I agree it will be reorganised.Probably at Bretton Woods just as Hitler made Petain sign

at Versailles,with a new reserve currency that will not be the dollar.

SheepDog-One's picture

I find it funny that so many people somehow imagine when this monstrosity implodes, the worst that will happen to them is getting exchanged a new kind of 'money' at face value. Wow...just...wow.

SheepDog-One's picture

There won't be any 'pullbacks' when this present shitpile collapses, suddenly everyone will be staring at -0-'s in their account balances and wondering how the fuck they got Corzined when really they gave plenty of warnings for all to see. This is 'fair play' to them....'hey, ya fucked up!
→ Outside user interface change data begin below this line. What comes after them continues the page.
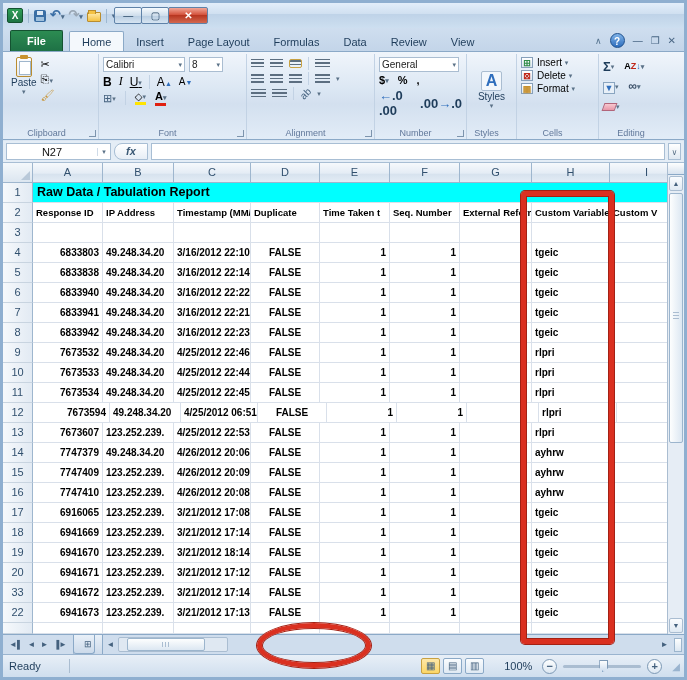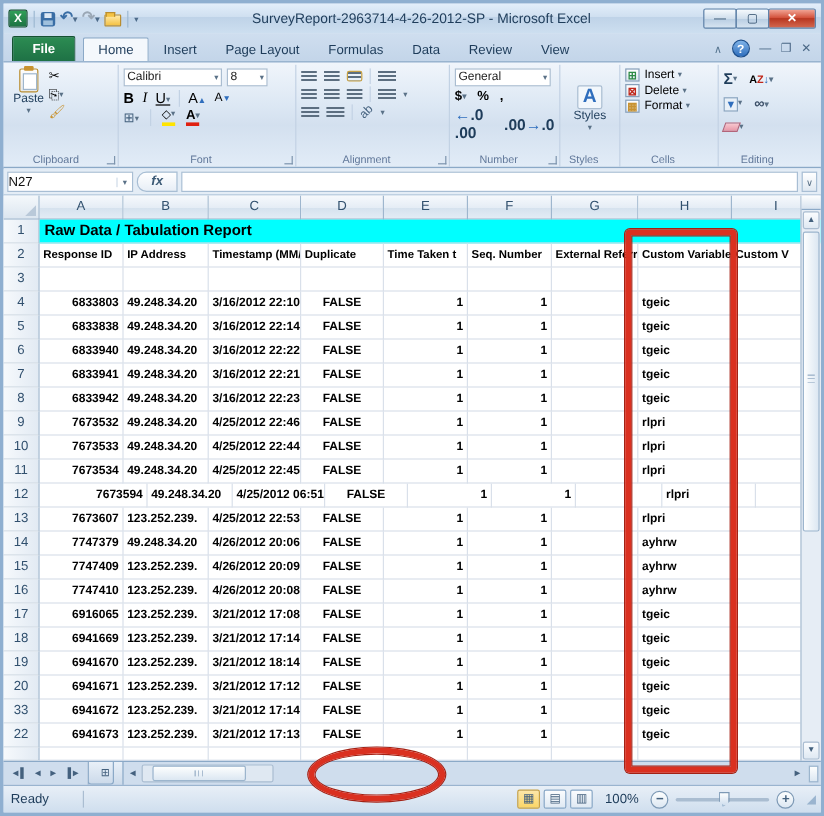--- a/index.html
+++ b/index.html
@@ -182,7 +182,6 @@
       <div class="qat-sep"></div>
       <span class="mini-drop">▾</span>
     </div>
-    <div class="title-text">SurveyReport-2963714-4-26-2012-SP  -  Microsoft Excel</div>
     <div class="winbtns">
       <div class="wbtn">—</div>
       <div class="wbtn">▢</div>

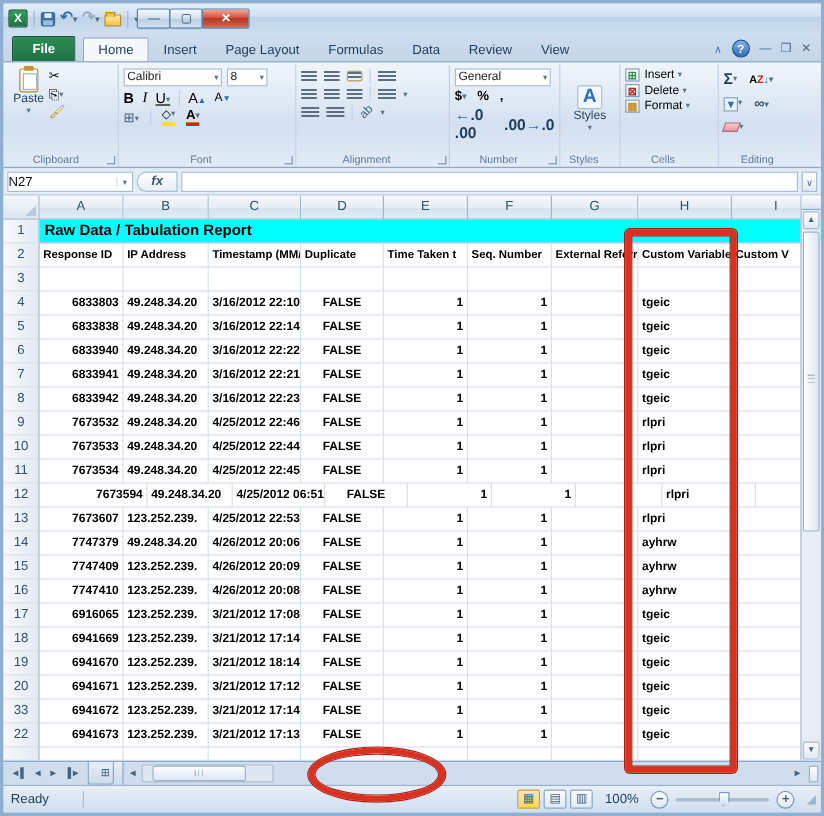--- a/index.html
+++ b/index.html
@@ -81,7 +81,7 @@
     border-bottom:1px solid #a8bed4; display:flex; align-items:center; padding:2px 3px; gap:3px; }
   .namebox { width:105px; height:17px; background:#fff; border:1px solid #a8bed4; font-size:11px;
     display:flex; align-items:center; }
-  .namebox .nm { flex:1; color:#111; }
+  .namebox .nm { flex:1; text-align:center; color:#111; }
   .namebox .na { width:13px; border-left:1px solid #cfdbe8; font-size:7px; color:#5a7187; text-align:center; }
   .fxbtn { width:34px; height:17px; background:linear-gradient(#fff,#e7eef6); border:1px solid #a8bed4;
     border-radius:8px 0 0 8px; font-size:11px; font-style:italic; font-weight:bold; color:#3c5a76;

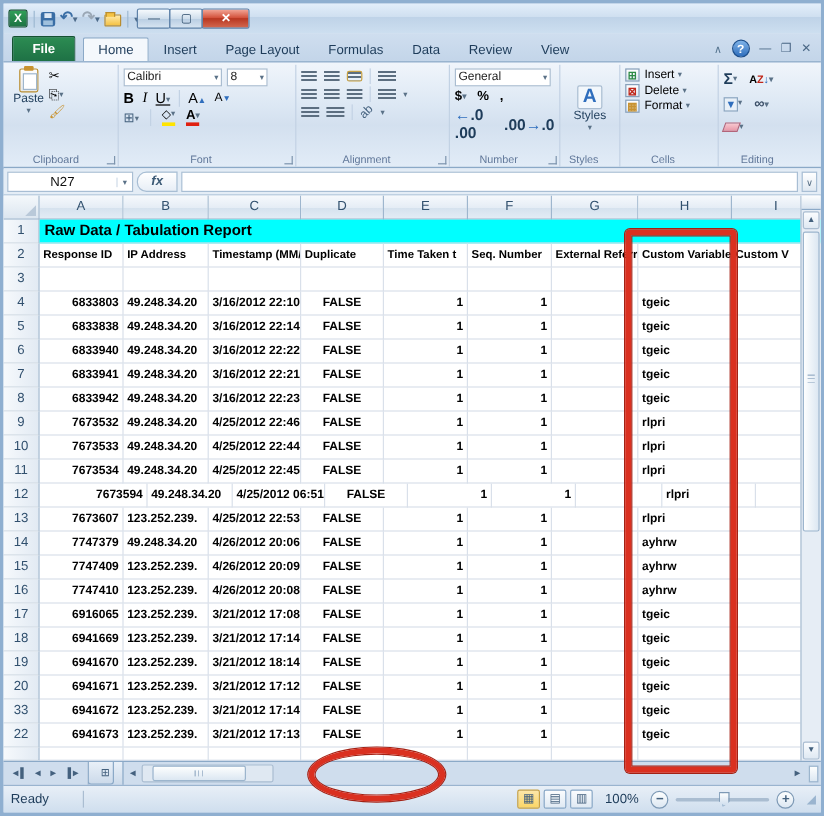--- a/index.html
+++ b/index.html
@@ -495,7 +495,7 @@
         </div>
         <div class="gr">
           <div class="rowhdr">12</div>
-          <div class="cell r" style="width: 90px;">7673594</div>
+          <div class="cell r" style="width: 77px;">7673594</div>
           <div class="cell l" style="width: 71px;">49.248.34.20</div>
           <div class="cell r" style="width: 77px;">4/25/2012 06:51</div>
           <div class="cell c" style="width: 69px;">FALSE</div>

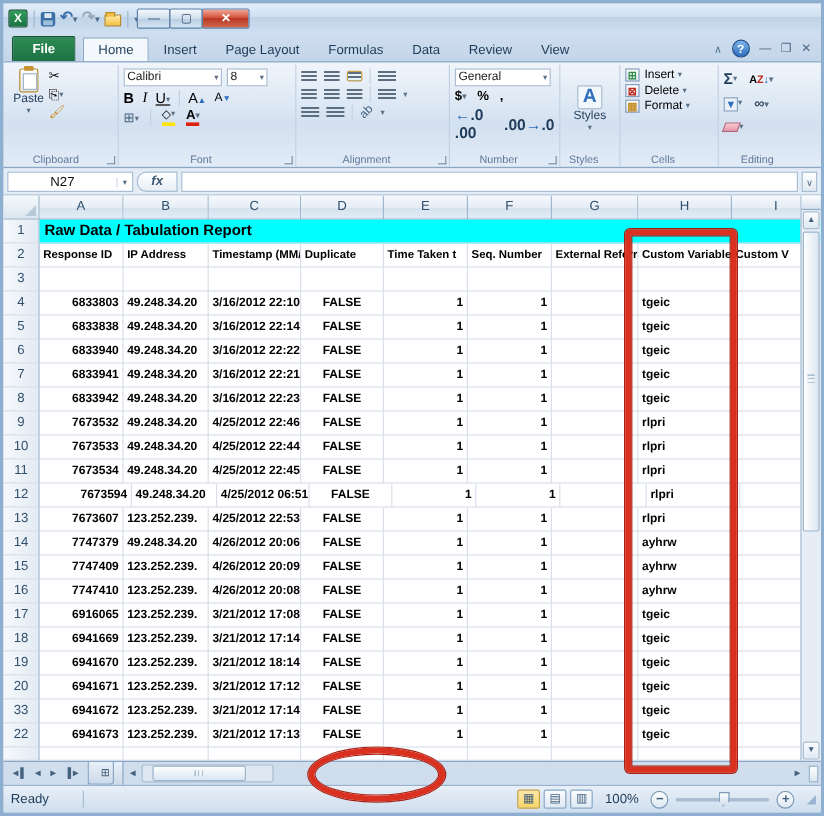--- a/index.html
+++ b/index.html
@@ -150,7 +150,7 @@
   .viewbtn { width:19px; height:16px; border:1px solid #8ba9c7; border-radius:2px; margin-left:-1px;
     background:linear-gradient(#fafcfe,#dfe9f3); font-size:10px; text-align:center; line-height:14px; color:#44617e; }
   .viewbtn.active { background:linear-gradient(#fde7a9,#fbd666); border-color:#c8a142; }
-  .zoomlbl { margin:0 6px 0 6px; }
+  .zoomlbl { margin:0 6px 0 16px; }
   .zbtn { width:15px; height:15px; border-radius:50%; border:1px solid #7d99b5;
     background:linear-gradient(#fdfefe,#dce7f2); color:#44617e; font-size:11px; text-align:center; line-height:13px; font-weight:bold; }
   .ztrack { width:78px; height:3px; background:#aabdd1; border-radius:2px; position:relative; margin:0 2px; }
Ya TRUSTED us!'

geno-econ's picture

Not to worry.  Derivatives diversify risk according to Greenspan and he is always right.  Right? If there is inadaquate collateral, then  there is less risk passed on.  Right?   WRONG!    Tick, tick, tick tick, BOOM!

NoDebt's picture

Biggest number in the pile..... INTEREST RATE CONTRACTS!  Everything else is pretty much trivia by comparison.

Sorta flies in the face of the Bearded Potato saying he can unwind all this money printing and ZIRP stuff quickly, doesn't it?  What if rates jumped 100 bps in say, 6 months?  You think that might cause a few problems?

rufusbird's picture

All waves can be made by adding up sine waves. The sine wave has a pattern that repeats.

azusgm's picture

...and where is SAC in the midst of this? What happens if Stevie suddenly needs cash?

q99x2's picture

Wile E Coyote finally made it to the front page of CNBC today. Can WilliamBanzai7 do it next year.